The real logical problem is: since goods can in principle
exchange in any arbitrary ratio, and since the category of
value is deduced from exchange, if it is accepted that even
on only one occasion goods can exchange in an arbitrary ratio
- never mind systematically and regularly as in Volume III -
then any category deduced from the assumption that they exchange
at one *particular* ratio cannot tell us anything about what
happens when they do not exchange at that particular ratio.

This is a very basic epistemological issue and the root of
my objection, for example, to the reasoning provided by Duncan
in replying to Andrew in [OPE 887 31/1/96]. The whole of economics,
as far as I can see, operates with categories of value derived
from simplified models. However, not all simplified models are
valid simplified models.

If these simplified models impose restrictions which cannot be
removed, then what poses as a simplification is not actually
a simplification but a straightjacket; the category of value
thus derived cannot be used without the restrictions.

Thus, one simplified model of the solar system is that a
planets is like a conker on a string, moving in circles round
the sun. This special case of a circular orbit can be used to
*illustrate* many important questions and even deduce important
constants, such as the minimum orbital velocity. But it cannot
be used as the basis for the definition of gravity. Because if
we assume at the outset that the planets move in circles, the
magnitudes we deduce from this will no longer apply when the
planets move in ellipses or worse, as in general they do.

Alternatively, it is as if we defined the weight of a body to
be the extension of a spring balance which would result if
weighed on the earth. This tells us nothing about what will
happen on the moon. In order to understand what happens on the
earth and what happens on the moon in a single conceptual
framework, we need a more basic concept which connects up
the two different acts of weighing, namely the concept of *mass*,
which is independent of any particular act of weighing and
allows us to say what happens in any arbitrary act of weighing.

'Mass' is to 'weight' what 'Value' is to 'price'; it is the
quantity in which weight must be reckoned, if we wish to abstract
from weighing on any particular planet or comparing against any
particular standard.

Marx's derivation of value is the only derivation in economics
that I know of which does not depend on the assumption of
reproduction at prices equal to values. It is therefore, I
contend, the only derivation suitable for studying general,
dynamic phenomena.

Allin goes on to cite:

"The same value, i.e. the same quantity of objectified social
labour, remains throughout in the hands of the commodity-owner,
first in the shape of his own commodity, then in the shape of
the money into which the commodity has been transformed, and
finally in the shape of the commodity into which this money has
been re-converted. ... Insofar, therefore, as the circulation
of commodities involves only a change in the form of their
values, it necessarily involves the exchange of equivalents,
provided the phenomenon occurs in its purity." (p. 260, ch. 5)

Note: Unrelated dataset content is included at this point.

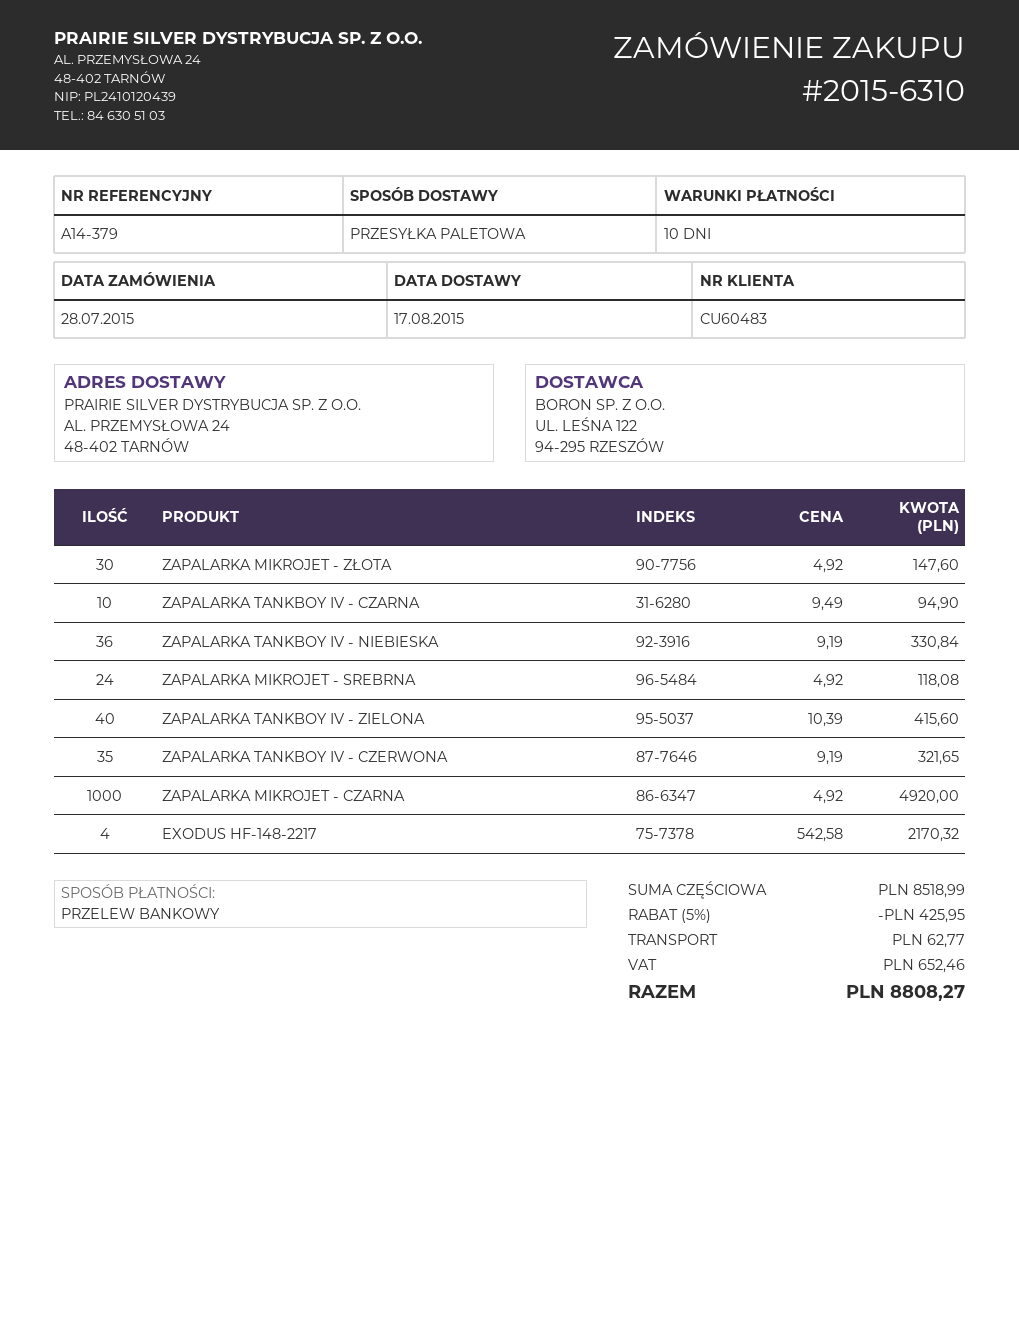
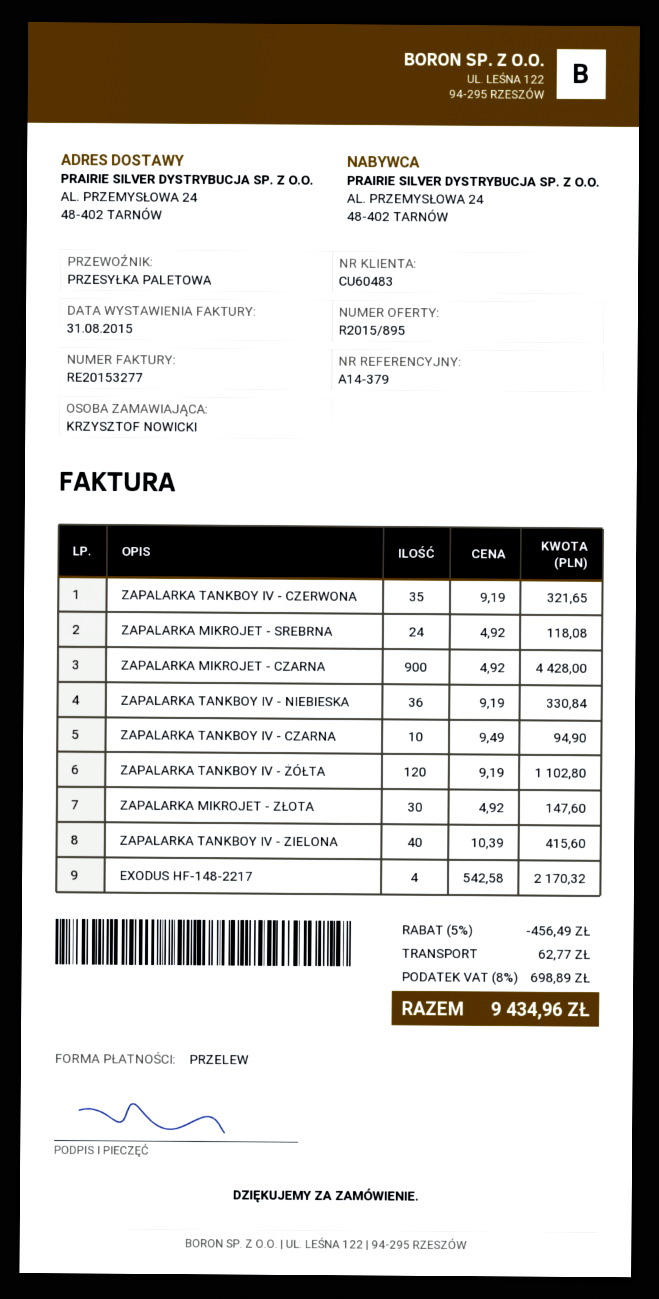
ZAPALARKA MIKROJET - CZARNA: 1000 x 4.92 = 4920.00 -> 900 x 4.92 = 4428.00
ZAPALARKA TANKBOY IV - ŻÓŁTA: none -> 120 x 9.19 = 1102.80
discount: 5% = 425.95 -> 5% = 456.49
tax: 652.46 -> 698.89
total: 8808.27 -> 9434.96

But Marx then proceeds precisely to discuss what happens when the
phenomenon does *not* occur in its purity, with the following
example: suppose wine worth L40 exchanges for corn worth L50.
(which means, as I said in reply to Gil, that they both sell
for a price of L45).

We require a category of value in order to make the statement
that has just been made. But this category of value is *not*
derived from exchange. The fact that wine is worth L40 is not a
statement about exchange. It is a statement about production.
It says that the wine was produced using goods and living
labour which contributed a total of L40. If the value of money
is 1 hour per pound, it means that the wine incorporates 40
hours of dead and living labour. In and of itself, this says
nothing about what that wine exchanges for. It is simply a
measure of the quantity of value in the wine, just as the mass
of an apple is simply a measure of the quantity of matter in
the apple. It does not tell us whether this L40 will exchange
for L50, L60 or L10,000, just as the mass of the apple does not
tell us whether the apple will actually stretch a spring
balance 6 inches, 12 inches or 3 miles. The actual extent to
which the spring stretches depends on the other partner to the
weighing event, namely the planet on which the apples is
weighed. The actual amount of value against which our wine,
worth 40 hours, exchanges depends on the other partner to
exchange, namely the corn or, more strictly, the money against
which it exchanges.

So, I think the citations given by Allin allow us further to
illustrate the precise role played by the *temporary and
contingent* assumption of value-price equivalence in *certain
limited deductions* of Marx, a role which it could not play
unless it was a *special case* of exchange at any arbitrary
prices, for which purpose Marx uses a category of value
*derived from* exchange at any arbitrary prices.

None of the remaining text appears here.